The 100/Bellamy and Clarke
Set post S01E8, cannon until then, whatever the hell I want after that point.
They were fighting again. Disagreeing on what the 100 should do. Again. They had become the de facto co-leaders of their ragtag band of misfits, and striking a balance between her idealism and his pragmatism was never easy. She wanted peace through consensus. He wanted safety through strength.
Bellamy was adamant that they take an aggressive course, the only course in his opinion, the hard line which was contrary to his "whatever the hell we want" approach when they'd first landed: His word was law. Whatever he said went. Anything he hadn't made a decree on yet, was up for the banished teens to decide. Clarke wanted to involve the group in the decision making, wanted to appeal to their better selves, their higher consciousness. She wanted to involve them, share information, build a community. She wanted them to make the right choices for themselves, together, proving that people were good, and that they deserved to live.
Despite recently having arrived at a working relationship that actually seemed to work for them and for the group, they still approached every problem like it was an either/or situation. Bellamy's plan or Clarke's plan. Fear or hope.

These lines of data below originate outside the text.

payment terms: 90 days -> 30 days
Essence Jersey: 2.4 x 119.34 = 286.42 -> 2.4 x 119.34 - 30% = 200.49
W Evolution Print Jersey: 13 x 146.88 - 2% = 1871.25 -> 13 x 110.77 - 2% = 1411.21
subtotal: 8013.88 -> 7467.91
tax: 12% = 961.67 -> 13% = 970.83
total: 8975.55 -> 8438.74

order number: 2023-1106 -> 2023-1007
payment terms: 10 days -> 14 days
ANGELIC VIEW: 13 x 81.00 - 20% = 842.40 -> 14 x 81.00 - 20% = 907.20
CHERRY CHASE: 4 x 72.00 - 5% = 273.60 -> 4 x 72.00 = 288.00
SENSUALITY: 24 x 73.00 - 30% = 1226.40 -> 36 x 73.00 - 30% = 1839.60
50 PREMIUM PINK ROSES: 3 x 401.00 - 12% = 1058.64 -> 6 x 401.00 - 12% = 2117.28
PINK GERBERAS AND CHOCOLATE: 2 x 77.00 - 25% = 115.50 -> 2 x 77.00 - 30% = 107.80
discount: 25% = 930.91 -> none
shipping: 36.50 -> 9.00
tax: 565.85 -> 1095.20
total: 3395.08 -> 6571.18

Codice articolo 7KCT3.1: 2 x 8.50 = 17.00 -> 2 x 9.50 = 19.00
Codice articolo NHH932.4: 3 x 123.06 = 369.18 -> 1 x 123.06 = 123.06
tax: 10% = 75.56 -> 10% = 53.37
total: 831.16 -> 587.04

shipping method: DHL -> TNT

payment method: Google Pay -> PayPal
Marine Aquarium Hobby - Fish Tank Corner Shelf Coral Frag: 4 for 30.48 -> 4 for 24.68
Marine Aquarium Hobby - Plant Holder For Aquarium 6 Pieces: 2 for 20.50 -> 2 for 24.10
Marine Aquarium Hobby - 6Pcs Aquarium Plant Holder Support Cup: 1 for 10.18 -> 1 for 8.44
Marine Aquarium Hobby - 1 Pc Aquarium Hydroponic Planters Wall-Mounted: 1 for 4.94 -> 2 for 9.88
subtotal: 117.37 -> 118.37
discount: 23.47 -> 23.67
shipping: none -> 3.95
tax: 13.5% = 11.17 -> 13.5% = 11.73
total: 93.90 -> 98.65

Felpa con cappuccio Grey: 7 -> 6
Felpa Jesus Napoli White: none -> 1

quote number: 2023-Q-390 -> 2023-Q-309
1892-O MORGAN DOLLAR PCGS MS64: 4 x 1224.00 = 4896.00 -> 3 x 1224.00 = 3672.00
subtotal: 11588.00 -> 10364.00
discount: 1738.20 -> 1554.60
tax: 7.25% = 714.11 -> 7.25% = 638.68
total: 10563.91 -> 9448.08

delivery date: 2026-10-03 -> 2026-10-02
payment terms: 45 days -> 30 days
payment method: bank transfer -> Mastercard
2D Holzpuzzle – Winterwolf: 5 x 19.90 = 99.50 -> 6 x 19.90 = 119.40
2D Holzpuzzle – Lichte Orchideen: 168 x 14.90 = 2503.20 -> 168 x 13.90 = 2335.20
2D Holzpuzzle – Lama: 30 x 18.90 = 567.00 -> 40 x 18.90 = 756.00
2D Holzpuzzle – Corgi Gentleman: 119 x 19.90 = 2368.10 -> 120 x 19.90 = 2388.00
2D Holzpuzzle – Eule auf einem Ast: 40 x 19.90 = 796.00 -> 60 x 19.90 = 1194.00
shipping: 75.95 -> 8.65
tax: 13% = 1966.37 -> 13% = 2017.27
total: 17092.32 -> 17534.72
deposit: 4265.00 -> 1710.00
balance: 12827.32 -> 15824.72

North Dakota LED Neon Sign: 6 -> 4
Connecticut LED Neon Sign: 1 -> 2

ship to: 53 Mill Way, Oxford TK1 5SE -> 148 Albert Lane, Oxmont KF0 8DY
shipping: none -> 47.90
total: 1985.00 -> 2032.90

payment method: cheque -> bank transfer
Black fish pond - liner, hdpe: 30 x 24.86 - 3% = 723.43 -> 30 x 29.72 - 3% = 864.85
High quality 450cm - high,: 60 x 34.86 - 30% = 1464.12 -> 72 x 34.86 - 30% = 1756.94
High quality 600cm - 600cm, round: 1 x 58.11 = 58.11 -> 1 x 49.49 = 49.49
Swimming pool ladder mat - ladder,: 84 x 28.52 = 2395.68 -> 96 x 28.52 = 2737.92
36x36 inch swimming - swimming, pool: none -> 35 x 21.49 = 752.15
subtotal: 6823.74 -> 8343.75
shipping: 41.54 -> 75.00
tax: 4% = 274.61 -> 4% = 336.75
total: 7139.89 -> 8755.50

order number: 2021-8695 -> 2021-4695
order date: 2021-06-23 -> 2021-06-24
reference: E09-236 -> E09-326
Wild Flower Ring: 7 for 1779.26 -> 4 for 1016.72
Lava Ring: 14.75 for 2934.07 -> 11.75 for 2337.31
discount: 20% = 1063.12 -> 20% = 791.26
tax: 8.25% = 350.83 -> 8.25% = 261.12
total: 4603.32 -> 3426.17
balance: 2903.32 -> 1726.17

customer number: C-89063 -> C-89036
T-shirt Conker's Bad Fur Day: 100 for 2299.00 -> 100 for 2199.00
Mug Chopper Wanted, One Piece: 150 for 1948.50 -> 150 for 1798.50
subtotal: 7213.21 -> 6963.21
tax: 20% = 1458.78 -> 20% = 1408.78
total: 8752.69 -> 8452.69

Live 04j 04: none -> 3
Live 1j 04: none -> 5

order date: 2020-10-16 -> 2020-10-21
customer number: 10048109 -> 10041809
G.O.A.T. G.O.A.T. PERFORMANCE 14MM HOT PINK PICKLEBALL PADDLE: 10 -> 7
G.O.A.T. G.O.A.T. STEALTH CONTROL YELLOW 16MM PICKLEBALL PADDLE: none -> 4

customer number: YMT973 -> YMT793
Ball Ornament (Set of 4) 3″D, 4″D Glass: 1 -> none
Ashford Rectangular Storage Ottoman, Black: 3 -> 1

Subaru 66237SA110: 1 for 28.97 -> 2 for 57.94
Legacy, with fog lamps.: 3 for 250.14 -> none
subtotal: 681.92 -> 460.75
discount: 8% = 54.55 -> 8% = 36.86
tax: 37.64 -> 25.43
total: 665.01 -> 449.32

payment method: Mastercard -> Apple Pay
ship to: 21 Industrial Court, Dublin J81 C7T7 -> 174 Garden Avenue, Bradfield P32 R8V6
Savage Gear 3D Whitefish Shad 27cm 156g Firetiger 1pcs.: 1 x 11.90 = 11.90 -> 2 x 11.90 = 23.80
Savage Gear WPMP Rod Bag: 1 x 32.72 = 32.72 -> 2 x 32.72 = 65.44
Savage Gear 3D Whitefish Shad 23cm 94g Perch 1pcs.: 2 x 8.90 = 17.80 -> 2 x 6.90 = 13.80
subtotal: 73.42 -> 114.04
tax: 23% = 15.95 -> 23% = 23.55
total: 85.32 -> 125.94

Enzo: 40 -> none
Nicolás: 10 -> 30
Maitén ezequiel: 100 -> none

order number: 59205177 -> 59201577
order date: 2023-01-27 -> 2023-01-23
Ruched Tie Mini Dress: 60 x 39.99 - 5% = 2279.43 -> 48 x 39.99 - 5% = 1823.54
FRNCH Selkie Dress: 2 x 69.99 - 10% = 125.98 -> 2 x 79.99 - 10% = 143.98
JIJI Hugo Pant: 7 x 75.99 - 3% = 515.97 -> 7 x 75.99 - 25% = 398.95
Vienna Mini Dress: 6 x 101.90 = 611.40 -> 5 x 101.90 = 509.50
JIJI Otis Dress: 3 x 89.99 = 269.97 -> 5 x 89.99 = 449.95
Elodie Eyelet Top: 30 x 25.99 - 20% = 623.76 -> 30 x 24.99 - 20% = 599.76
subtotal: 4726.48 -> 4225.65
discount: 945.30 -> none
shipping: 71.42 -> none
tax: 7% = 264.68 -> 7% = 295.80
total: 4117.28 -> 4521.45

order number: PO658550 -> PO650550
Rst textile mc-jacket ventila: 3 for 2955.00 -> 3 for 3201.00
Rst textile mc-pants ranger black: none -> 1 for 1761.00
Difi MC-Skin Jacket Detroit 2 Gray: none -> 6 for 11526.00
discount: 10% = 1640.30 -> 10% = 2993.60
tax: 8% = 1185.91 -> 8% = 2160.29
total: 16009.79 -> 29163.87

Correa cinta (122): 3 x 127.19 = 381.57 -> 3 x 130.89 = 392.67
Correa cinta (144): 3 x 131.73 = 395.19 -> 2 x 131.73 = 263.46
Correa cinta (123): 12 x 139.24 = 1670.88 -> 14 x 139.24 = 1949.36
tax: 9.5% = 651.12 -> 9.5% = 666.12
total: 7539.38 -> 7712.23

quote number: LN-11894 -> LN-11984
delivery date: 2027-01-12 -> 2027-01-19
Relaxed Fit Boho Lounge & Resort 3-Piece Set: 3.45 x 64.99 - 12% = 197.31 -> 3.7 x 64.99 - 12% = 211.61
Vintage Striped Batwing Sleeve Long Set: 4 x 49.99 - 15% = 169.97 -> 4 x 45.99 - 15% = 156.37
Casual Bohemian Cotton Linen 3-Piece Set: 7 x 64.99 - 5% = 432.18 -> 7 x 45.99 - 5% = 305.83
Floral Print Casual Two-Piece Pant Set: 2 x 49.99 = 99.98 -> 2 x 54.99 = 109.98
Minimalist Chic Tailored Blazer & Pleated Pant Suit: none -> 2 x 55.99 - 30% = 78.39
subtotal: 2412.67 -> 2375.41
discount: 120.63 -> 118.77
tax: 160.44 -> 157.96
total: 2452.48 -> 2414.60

Neither wanted to recreate the class dynamics that had existed on the Ark. But there were jobs that needed to be done, and Bellamy's approach of assigning everyone to one or two tasks based on physical ability then letting them run wild the rest of the time was not going to get them prepared to survive the winter.
Clarke understood that there were some jobs no one wanted to do, and not everyone was suited for every job. But the work still needed to be done, and they needed more than a rickety wall and some nuts to survive.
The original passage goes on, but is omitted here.